Из-за горы, скрывающей верхнюю часть пролива, явился в залив Буюк-Дере величественный корабль с русским флагом. Мы застыли, поражённые увиденным, и полчаса не могли говорить, наблюдая за движением флота с высоты его мачт и неохотно передавая трубу друг другу. Вслед за первым плыл другой, там третий, и в самое короткое время залив покрылся военными судами, которые бросали якорь перед нашим дворцом, в виду французской и английской миссий.

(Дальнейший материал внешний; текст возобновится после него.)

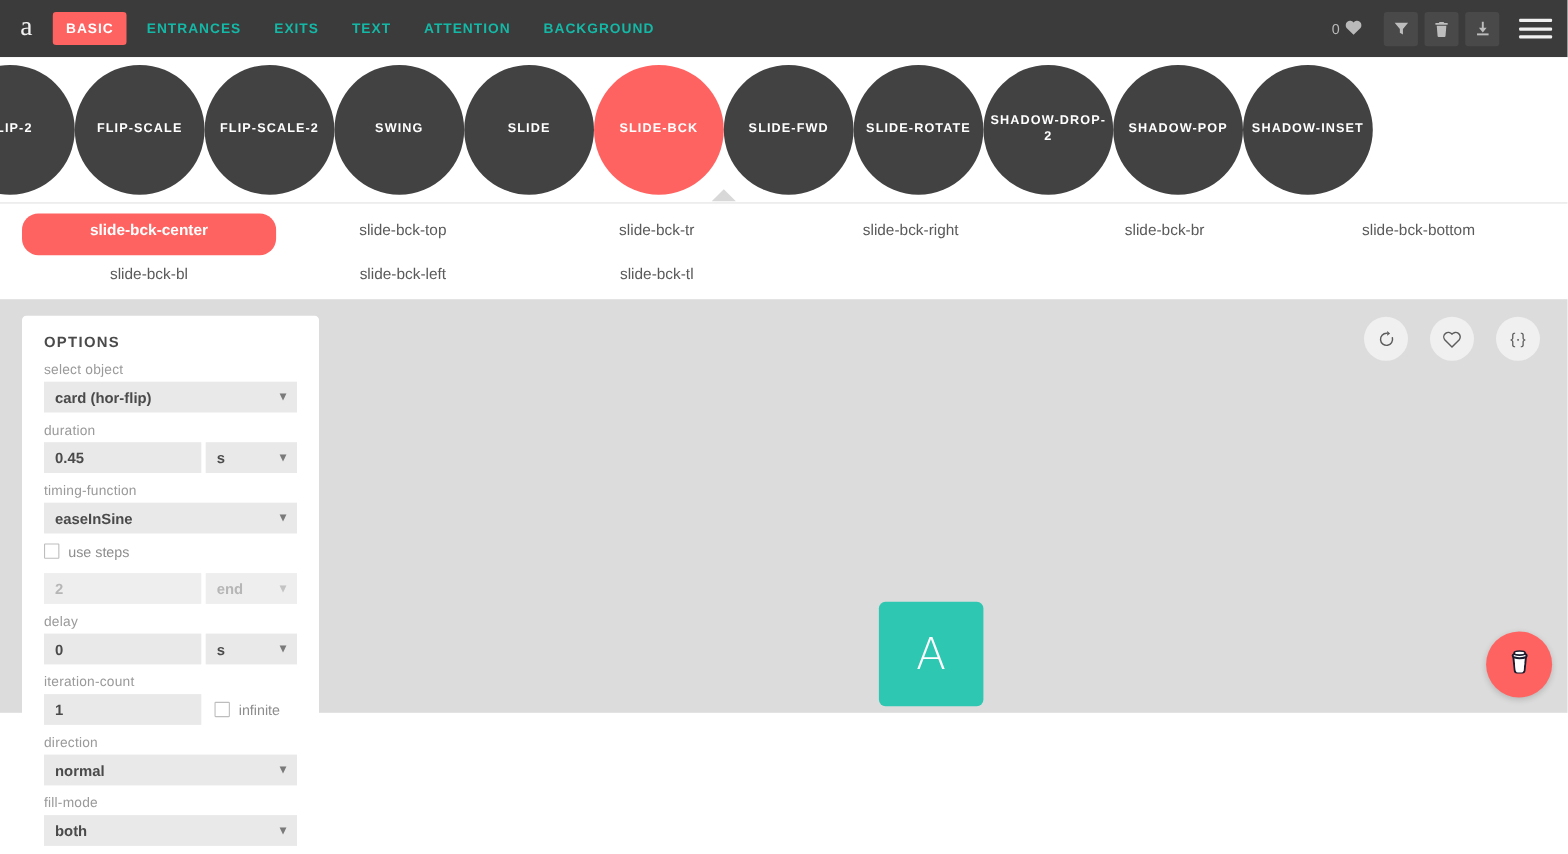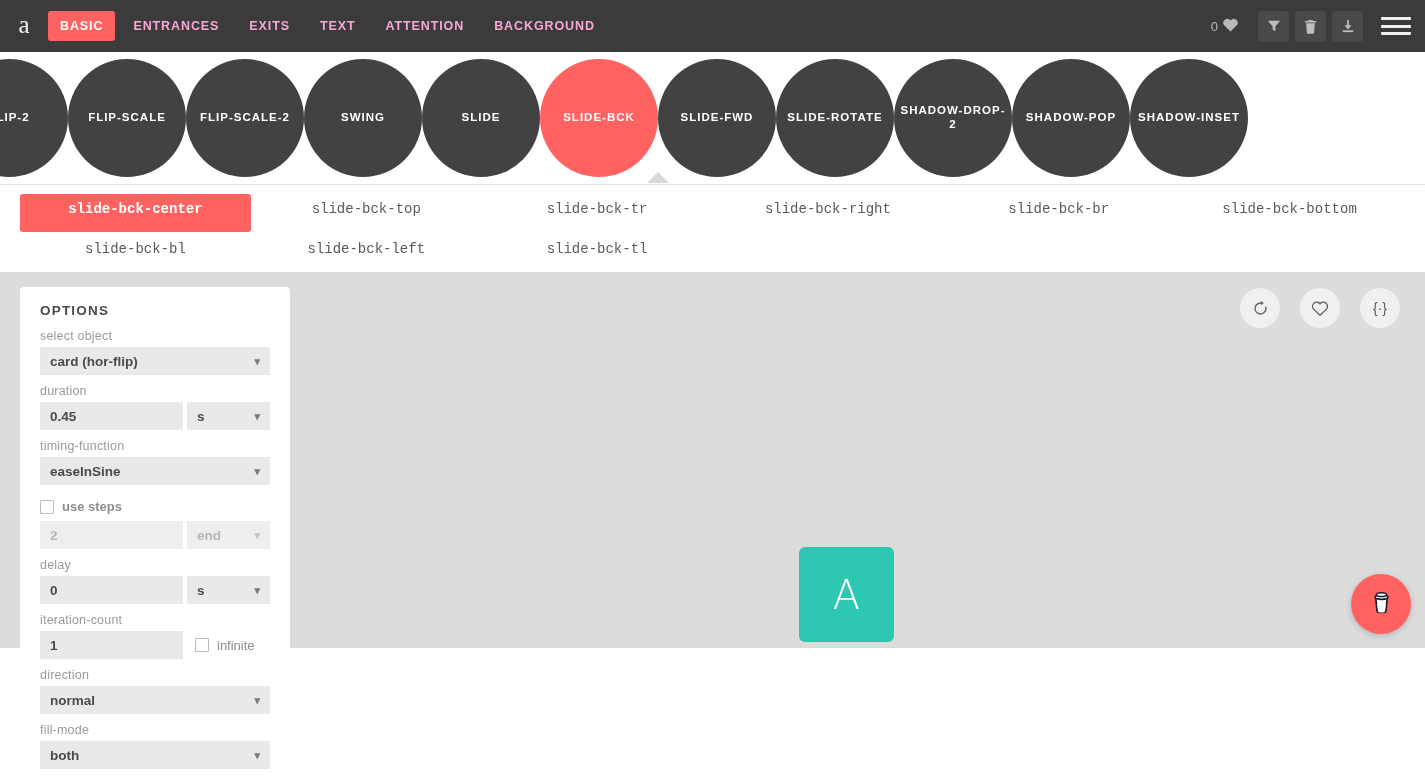--- a/index.html
+++ b/index.html
@@ -20,21 +20,21 @@
   }
   .logo {
     width: 48px; text-align: center;
     font-family: "Liberation Serif", serif;
     font-size: 25px; color: #f2f2f2; line-height: 1;
     padding-bottom: 3px;
   }
   .nav { display: flex; align-items: center; height: 53px; }
   .nav-item {
     font-size: 12.5px; font-weight: bold; letter-spacing: 0.9px;
-    color: #f9a8d4; padding: 8px 12px; margin-right: 6px;
+    color: #14b8a6; padding: 8px 12px; margin-right: 6px;
     border-radius: 3px; cursor: pointer; white-space: nowrap;
   }
   .nav-item.active { background: #ff6361; color: #fff; }
   .header-right {
     margin-left: auto; display: flex; align-items: center;
     padding-right: 14px; height: 52px;
   }
   .fav-count {
     display: flex; align-items: center; gap: 5px;
     color: #b9b9b9; font-size: 13px; margin-right: 14px;
@@ -94,21 +94,21 @@
   .variants {
     display: grid;
     grid-template-columns: repeat(6, 1fr);
     row-gap: 2px;
     padding: 0 20px;
   }
   .variant {
     height: 38px; line-height: 30px;
     text-align: center; font-size: 14px;
     color: #5a5a5a; cursor: pointer;
-    border-radius: 3px; white-space: nowrap; font-family: Liberation Mono, monospace;
+    border-radius: 15px; white-space: nowrap;
   }
   .variant.active { background: #ff6361; color: #ffffff; font-weight: bold; }
 
   
   .stage {
     position: absolute; top: 272px; left: 0;
     width: 1425px; height: 376px;
     background: #dcdcdc;
   }
 
@@ -139,22 +139,22 @@
   }
   .ctl.select { justify-content: space-between; cursor: pointer; }
   .ctl.full { width: 230px; }
   .ctl.num { width: 143px; text-align: center; }
   .ctl.unit { width: 83px; justify-content: space-between; cursor: pointer; }
   .ctl.iter { width: 143px; }
   .ctl.disabled { color: #b6b6b6; background: #eeeeee; cursor: default; }
   .chev { color: #7a7a7a; font-size: 11px; line-height: 1; }
   .ctl.disabled .chev { color: #c3c3c3; }
   .check-row {
-    display: flex; align-items: flex-end; gap: 8px;
-    margin-bottom: 7px; height: 20px; font-weight: bold;
+    display: flex; align-items: flex-start; gap: 8px;
+    margin-bottom: 7px; height: 20px;
   }
   .box {
     width: 14px; height: 14px; border: 1px solid #bdbdbd;
     background: #fff; border-radius: 1px; cursor: pointer;
     flex: 0 0 auto;
   }
   .check-label { font-size: 13px; color: #8d8d8d; }
   .inline-check { display: flex; align-items: center; gap: 8px; margin-left: 8px; }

Грозные союзники султана навестили владения и столицу его в самый день Байрама.
Потрясённый последней встречей с человеком, которого намеревался допросить, а оказался допрошен им сам, я поспешил последовать совету Андрея и ещё раз запечатлев в памяти опасное послание, спалил его на жаровне какого-то старого грека, принявшего от меня несколько пар, с равнодушием опытного лазутчика, будто ежедневно топившего печку дипломатическими секретами.
Мелькнули последние строчки с именем американского масона… Боже, да какой же я дурак! Я хватанул себя по лбу, и грек вопросительно взглянул на меня, поддев письмо кочергой, мол, не вытащить ли, пока ещё не всё улетело в небо? Я махнул рукой, тихо застонав от сознания своей недалёкости. Снова, в который уже раз, известные мне сведения поворачивались иным ко мне боком, открывая поразительную картину.
Андрей Муравьёв догадывается, что переписка наша прочитывается. Это неудивительно. Конечно, она читается! Но кем! Не Азиатским департаментом МИДа, как могли мы предполагать, чьи чиновники отправляли по инстанциям подозрительные донесения, а прямо – подчинёнными главноначальствующего над почтовыми департаментами, князя Александра Голицына.
Освобождённый в 17 году от обер-прокурорства, Голицын возглавил Сугубое министерство – духовных дел и народного просвещения, но за год до своего отъезда в последнее путешествие в Таганрог, государь Александр Павлович, прислушавшись к архимандриту Фотию, отправил вольнодумного князя в отставку с обоих постов, назначив ему – всю почту империи!
А не сам ли князь использовал движения против себя, дабы заполучить то, что ему насущно? В самом деле, когда его посвящали в мистики, князю весьма подходила должность обер-прокурора. Имея одно из заглавных мест в иерархии тайного ордена, ему стало потребно освободиться от лишних обществ, дабы возглавлять единственное. Он начинает изгонять масонов и иезуитов, и для вида даже отрекается от своего иллюминатства, для чего как нельзя лучше меняет обер-прокурорство на министерство, ведающее всеми религиозными и прочими мистическими течениями. Ход удачный, ибо бывшим своим сторонникам он представляется лицом пострадавшим, а не игроком, разыгравшим их как мелкую карту в длинной партии. А совершив успешно сей подвиг, он мнимо уступает решению государя, подав в отставку и заполучив самое ценное и необходимое в то время – почту, с тех пор обретя неслыханную власть читать переписку членов всех обществ, одновременно разыскивая по свету странные манускрипты. Так ни одна бумага, пересекающая границы империи, не остаётся им незамеченной. И возможно, что сам я уже три года нахожусь под пристальным оком незнакомого мне, но чрезвычайно могущественного лица, о котором я знаю только кучку злоязычных слухов, он же обо мне – всё. Всё – что делаю я, что думаю, кому пишу, кого люблю и о чём тревожусь – без остатка может быть достоянием этого противоречивого человека.